If there ever could be a pain free experience, this was very close.  The most inconvenience I had was my butt on that bed for 7 days and not being able to move except to turn partially to one side or the other.  That was bad but hardly anything to complain about considering this type of surgery.  I have a seat cushion (donut) that is probably the most important item in my possession at the moment!

One of the most valuable parts of this experience is of all things breakfast.  All the woman, pre and post operative usually come done at 9 am for breakfast.   It’s a large family and ‘everything’ is discussed – which is extreme TMI (too much information) for anyone else.  But for us it it invaluable.
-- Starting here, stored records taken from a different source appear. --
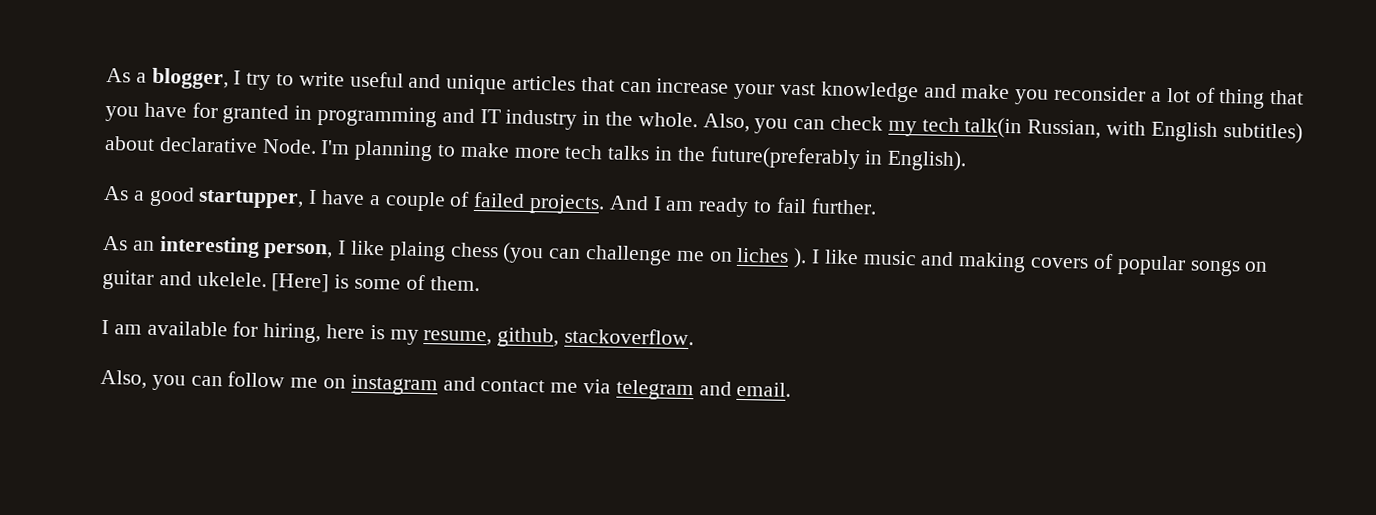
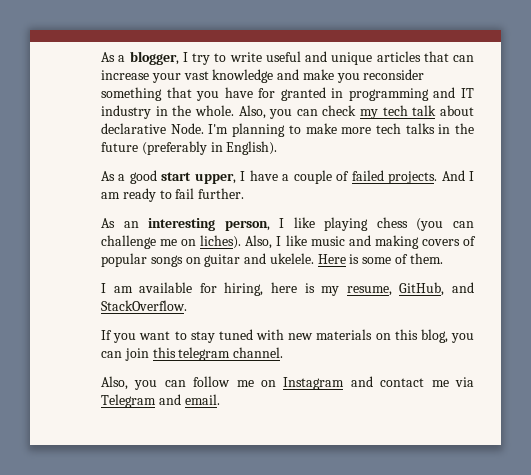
[1150,87,1266,109] a lot of thing -> [101,87,162,101] something
[964,117,1303,144] talk(in Russian, with English subtitles) -> [412,105,437,116] talk
[709,146,861,170] future(preferably -> [101,141,207,155] future (preferably
[198,189,305,209] startupper, -> [161,172,236,184] start upper,
[388,241,446,262] plaing -> [324,217,369,231] playing
[736,247,808,269] liches ). -> [200,235,273,249] liches). Also,
[271,273,330,293] [Here] -> [317,254,346,264] Here
[497,327,695,348] github, stackoverflow. -> [399,282,474,296] [101,300,187,311] [101,329,475,343] [101,347,284,361] GitHub, and StackOverflow. // If you want to stay tuned with new materials on this blog, you can join this telegram channel.
[350,374,438,396] instagram -> [283,377,345,390] Instagram
[615,379,694,401] telegram -> [101,394,156,408] Telegram

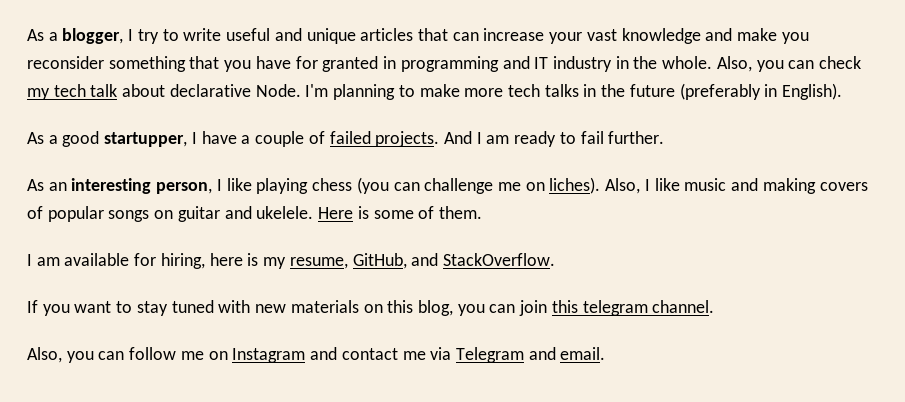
[161,172,236,184] start upper, -> [104,132,188,147] startupper,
The camaraderie, just being with others like oneself and learning of both our commonalities and our differences.  This is very international, I know I now have life long friends in Germany, England, Australia, France, the US and many other locations around the world.

Hearing the experiences of those that are further along then us is invaluable as well.  I have learned a lot and am able to be prepared for what comes next.

Hearing about and sharing issues and problems has also helped alleviate concerns.  For example, I had a bruise appear a day after leaving the hospital, but it turns out many do and it’s just a normal result of the surgery we had.  But without the other’s input I would have been much more concerned.  This extends to other medical and ‘mechanical’ issues as well with lots of helpful advice.